TASK> From the entries below, please output exactly the lines starting at the one containing "[72,944,507,961] [72,973,406,990] An" and ending at the one containing "[565,393,639,410] obviously ->", both included.

(Beginning of MATERIAL FOR THIS EXERCISE)

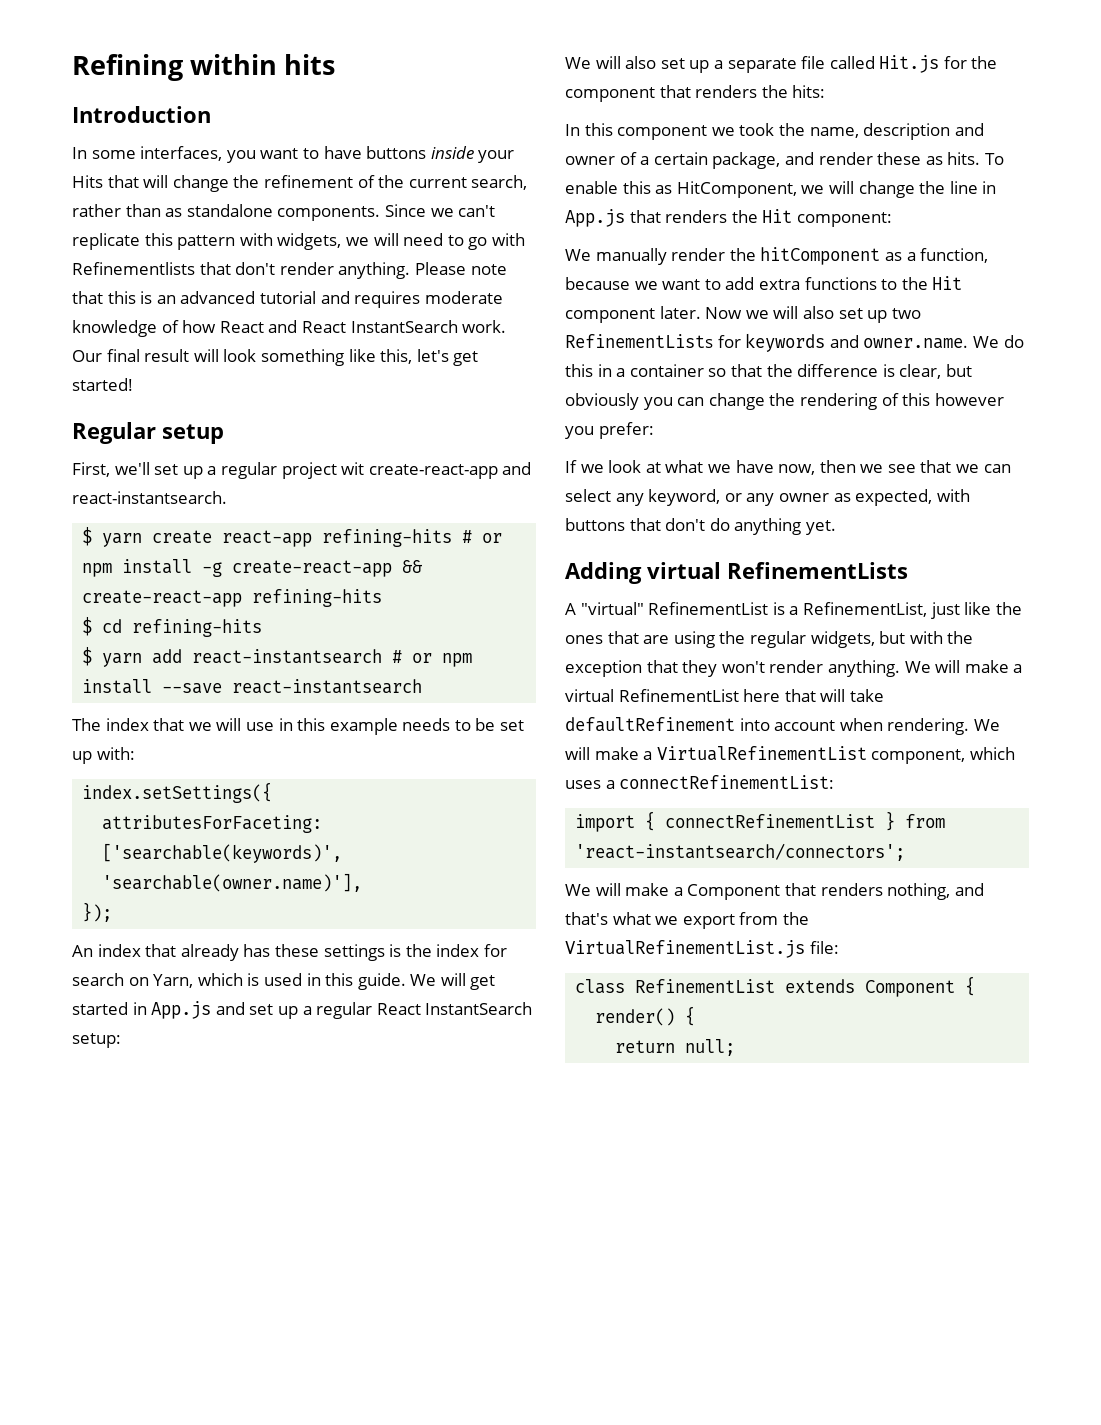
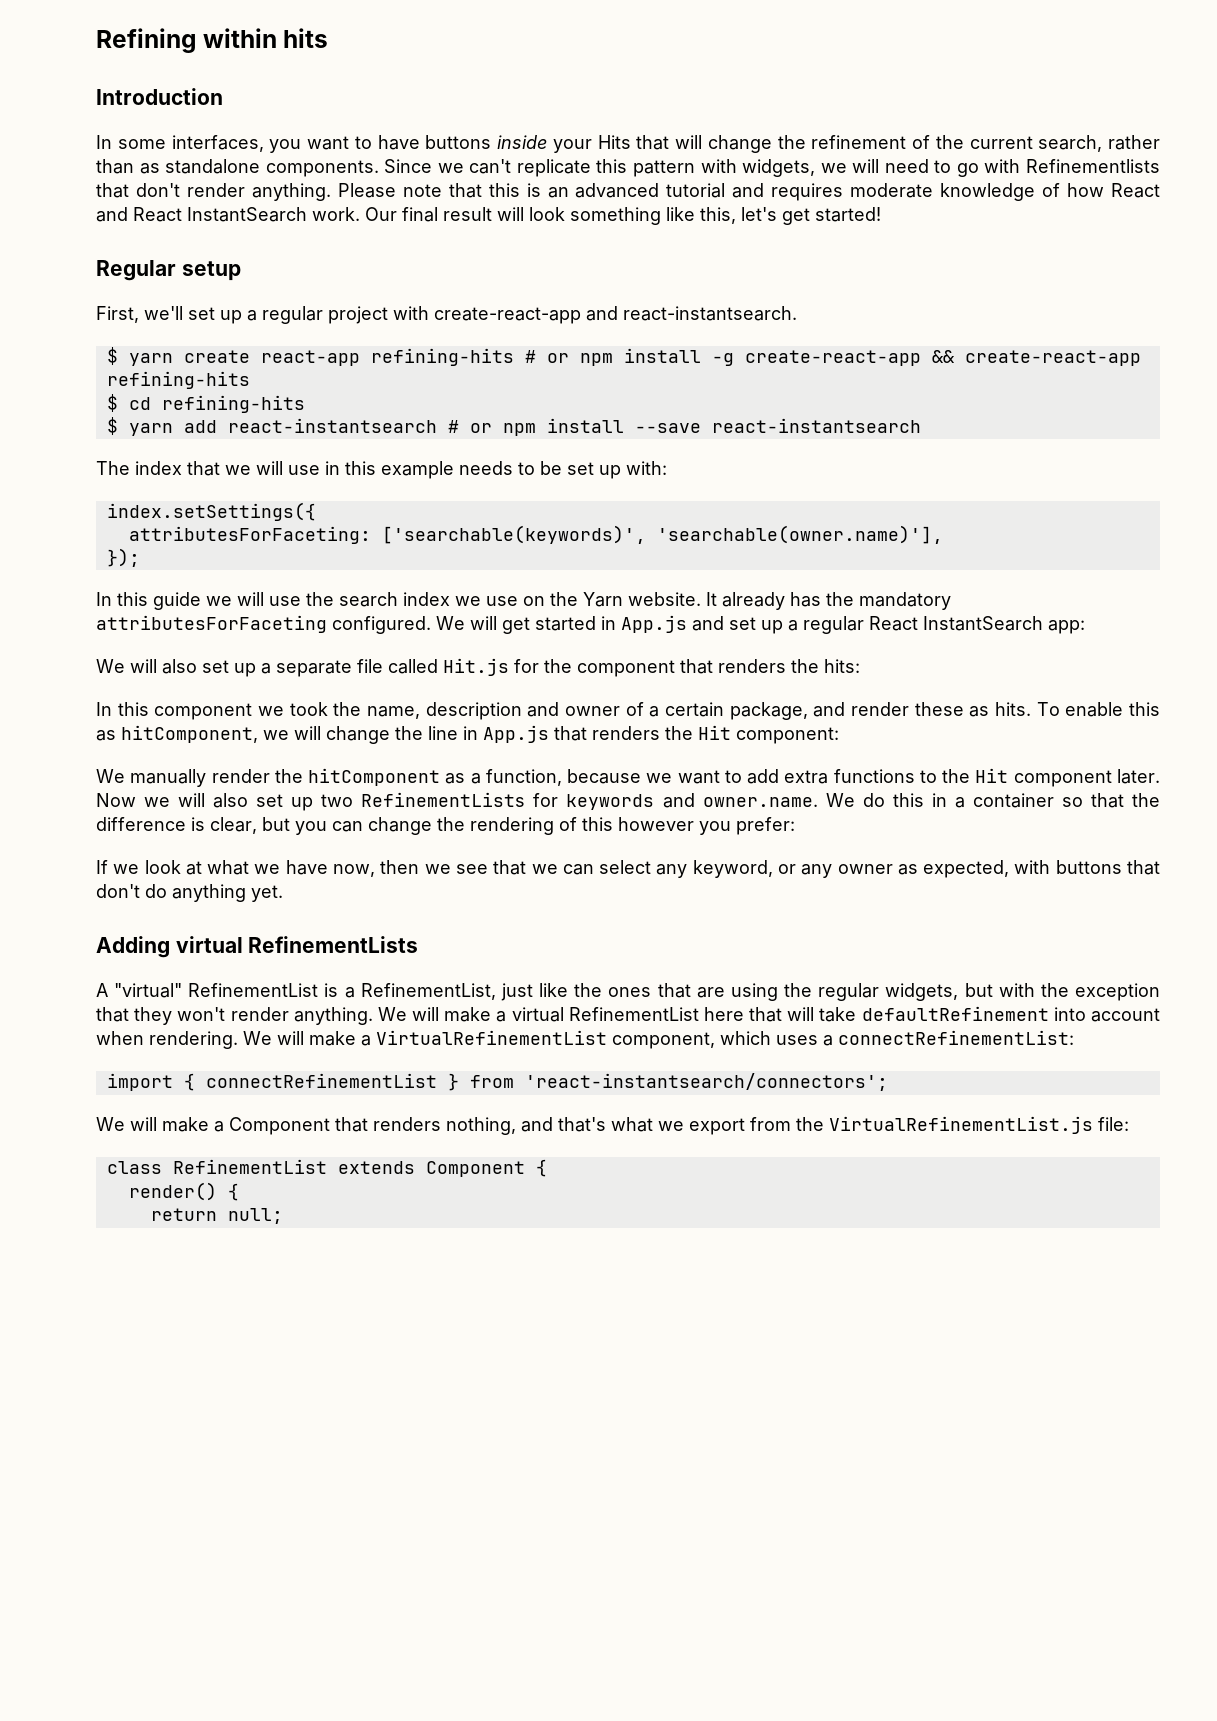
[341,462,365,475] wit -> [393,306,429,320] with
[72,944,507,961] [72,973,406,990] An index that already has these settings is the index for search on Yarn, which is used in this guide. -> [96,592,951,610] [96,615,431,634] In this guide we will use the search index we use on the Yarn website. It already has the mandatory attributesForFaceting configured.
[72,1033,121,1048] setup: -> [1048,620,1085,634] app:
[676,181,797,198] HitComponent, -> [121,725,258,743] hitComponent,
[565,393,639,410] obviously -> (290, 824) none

(End of MATERIAL FOR THIS EXERCISE)
(Beginning of MATERIAL FOR THIS EXERCISE)

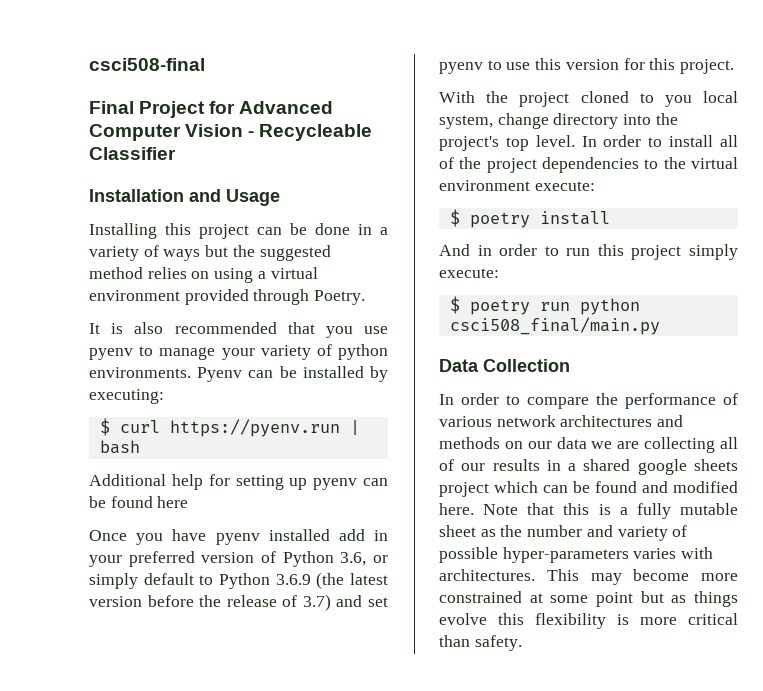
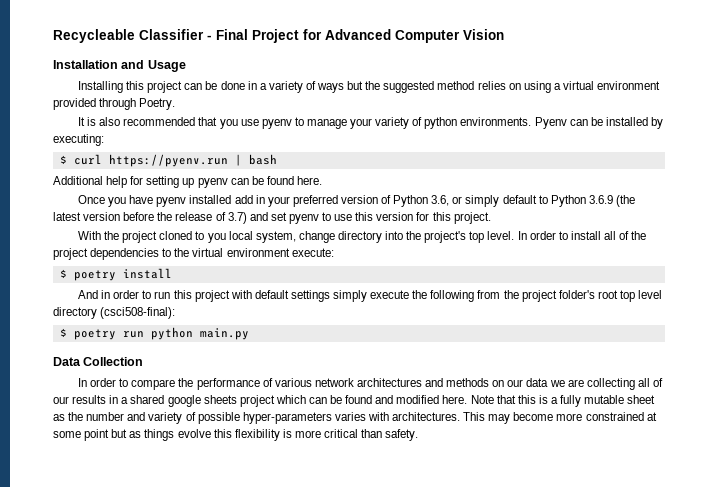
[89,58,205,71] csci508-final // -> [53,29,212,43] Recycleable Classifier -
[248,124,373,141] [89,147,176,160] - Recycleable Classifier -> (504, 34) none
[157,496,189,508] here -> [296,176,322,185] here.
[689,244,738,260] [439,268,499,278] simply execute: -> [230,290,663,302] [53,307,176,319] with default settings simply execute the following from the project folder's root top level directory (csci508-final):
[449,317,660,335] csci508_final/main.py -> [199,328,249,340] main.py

(End of MATERIAL FOR THIS EXERCISE)
(Beginning of MATERIAL FOR THIS EXERCISE)

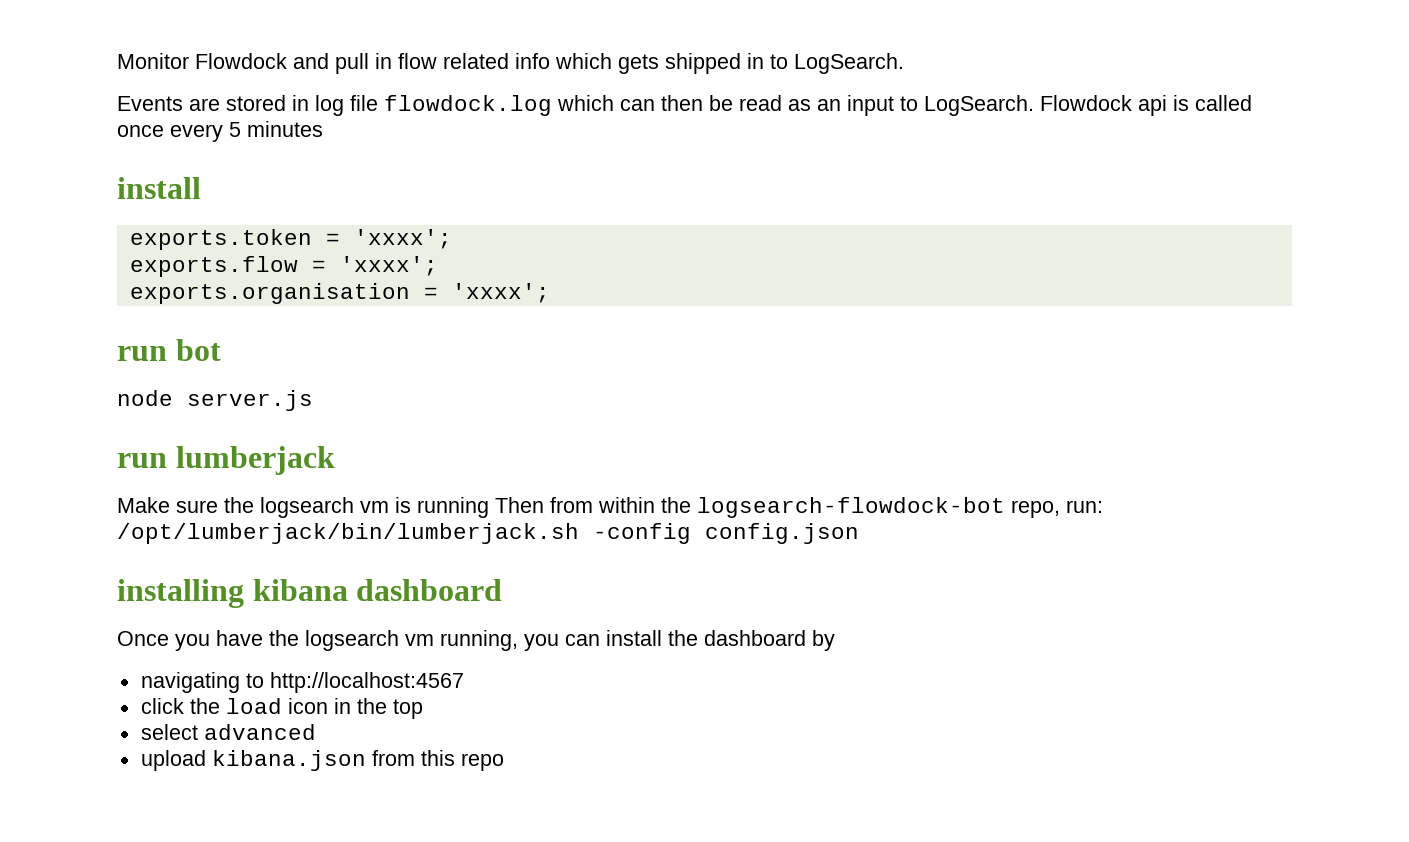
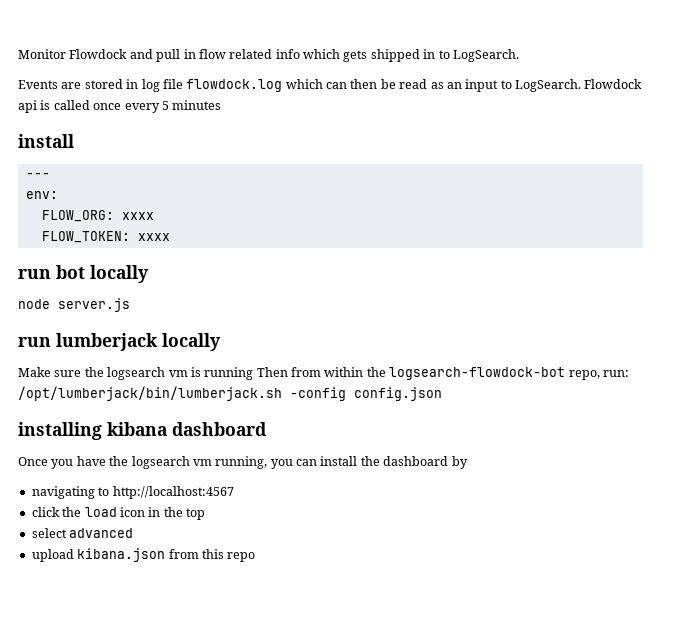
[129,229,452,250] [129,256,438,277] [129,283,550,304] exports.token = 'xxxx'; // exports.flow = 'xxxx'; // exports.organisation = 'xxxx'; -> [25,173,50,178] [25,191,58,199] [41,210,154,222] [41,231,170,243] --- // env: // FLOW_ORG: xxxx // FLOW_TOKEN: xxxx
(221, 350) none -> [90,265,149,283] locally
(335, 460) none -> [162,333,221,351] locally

(End of MATERIAL FOR THIS EXERCISE)

ANSWER SPACE>
[72,944,507,961] [72,973,406,990] An index that already has these settings is the index for search on Yarn, which is used in this guide. -> [96,592,951,610] [96,615,431,634] In this guide we will use the search index we use on the Yarn website. It already has the mandatory attributesForFaceting configured.
[72,1033,121,1048] setup: -> [1048,620,1085,634] app:
[676,181,797,198] HitComponent, -> [121,725,258,743] hitComponent,
[565,393,639,410] obviously -> (290, 824) none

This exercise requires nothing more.